Yo no tanto como guardia rojo, sino como joven revolucionario colombiano, pues diría que el sueño se ha ido diluyendo. El hecho de que Petro sea presidente es un poco un pedacito de un sueño que se hizo realidad. El país no ha cambiado. Ese sueño de cambiar el mundo: el mundo cambió a peor.
¿Diría que cambió a peor?
No sé si a peor, pero no mejoró. En la época en que yo estuve en la guerrilla no existía el narco, que ha distorsionado totalmente los sueños revolucionarios. Se han convertido en pesadillas. Si no existiera el narcotráfico no existiría guerrilla en Colombia.
¿Y el sueño funcionó en China?
Eso era lo que yo quería saber. Los guardias rojos luchaban contra el regreso del capitalismo. Pero el capitalismo regresó; de una forma diferente a la que imaginaban, pero regresó. Pienso que los intelectuales, y los artistas entre ellos, no estamos diseñados para dar soluciones. Nuestro trabajo es mostrar el mundo en que vivimos, dirigir el microscopio o el telescopio hacia los puntos negros donde se necesitan que vengan especialistas a resolver el problema.
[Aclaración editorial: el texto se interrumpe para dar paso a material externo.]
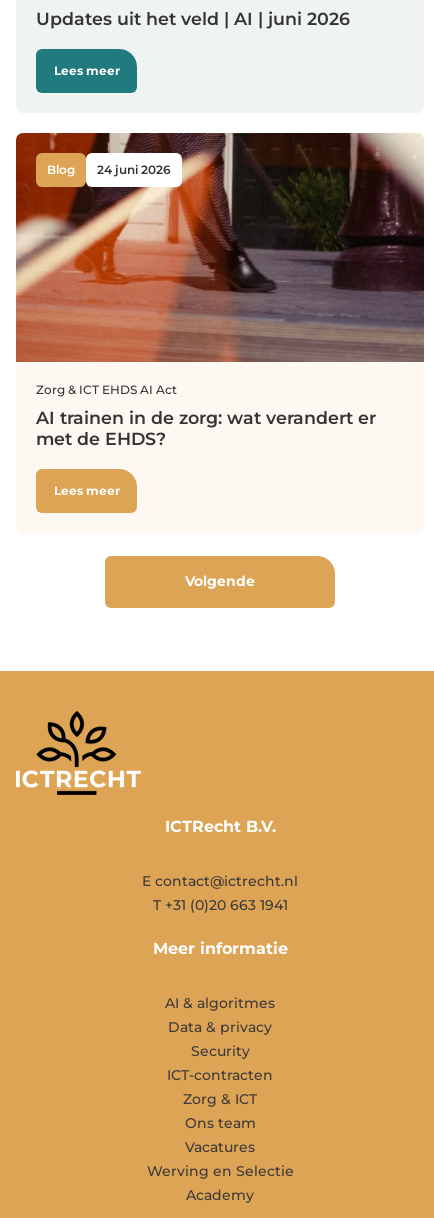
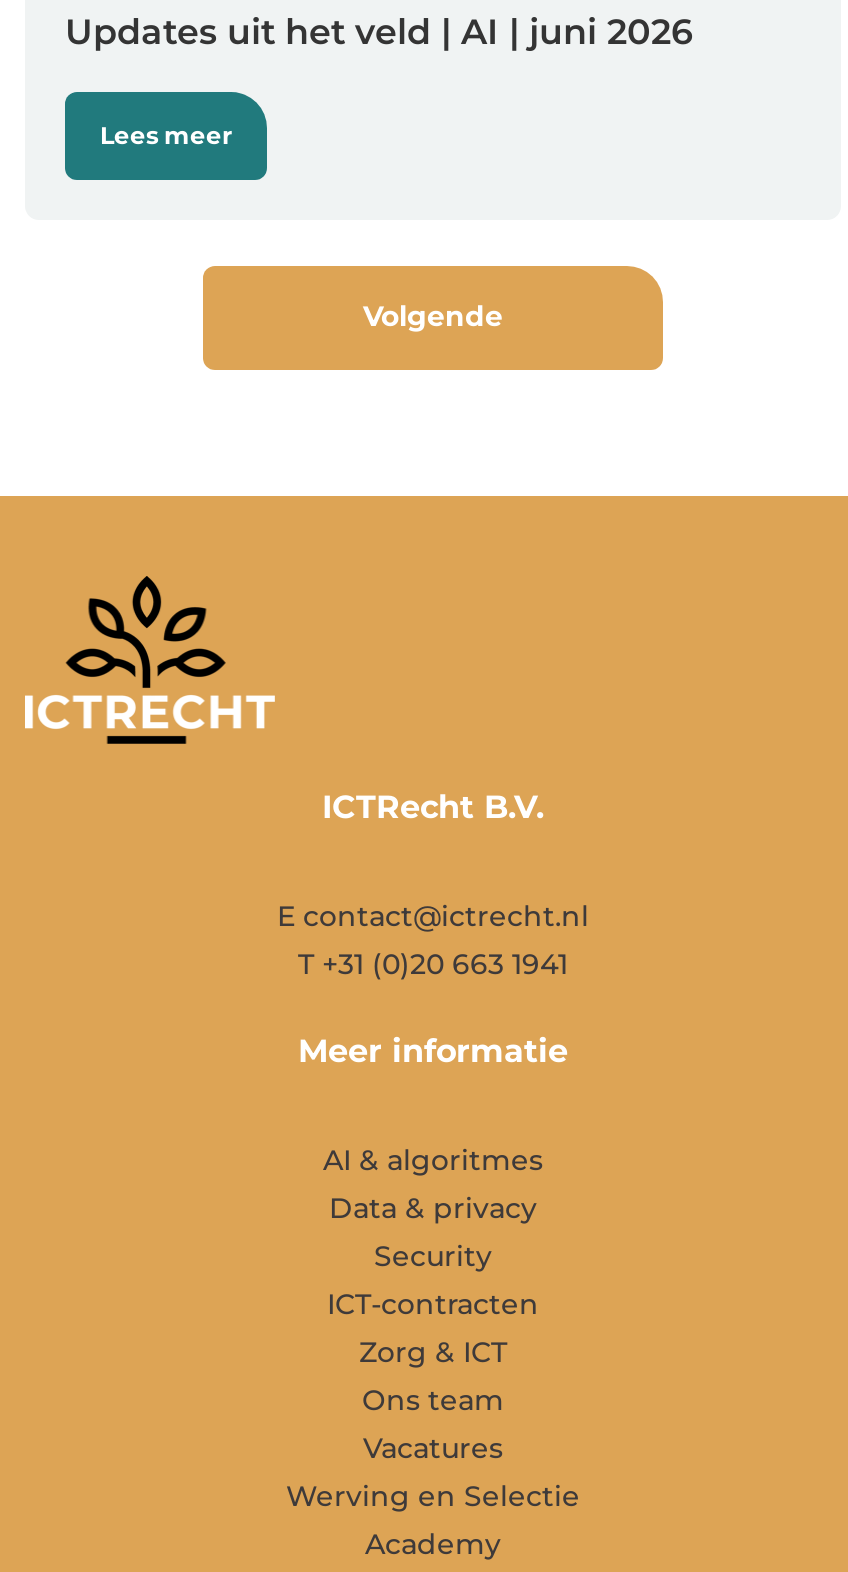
[15,132,425,363] [image] | Blog | 24 juni 2026 -> none
[36,382,376,498] Zorg & ICT EHDS AI Act | AI trainen in de zorg: wat verandert er | met de EHDS? | Lees meer -> none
Pero no resolvemos. Me interesaba ver cuáles son los problemas que esos guardias rojos ya mayores detectan.
Es una gran pregunta: ¿qué quedó al cabo de los años?
Los restos del naufragio.
El sistema de China hoy es realmente complicado de definir.
Yo veo que Occidente, sin ninguna autoridad o derecho, trata de exigirle a China que cumpla con el reglamento del socialismo leninista y los conceptos marxistas, y China hace mucho tiempo que decidió que ni Marx ni Lenin son suficientes para hacer lo que quieren hacer aquí. Acá están armando un país que funcione. Sí, tratan de que se ajuste al ideal socialista, pero sin restricción.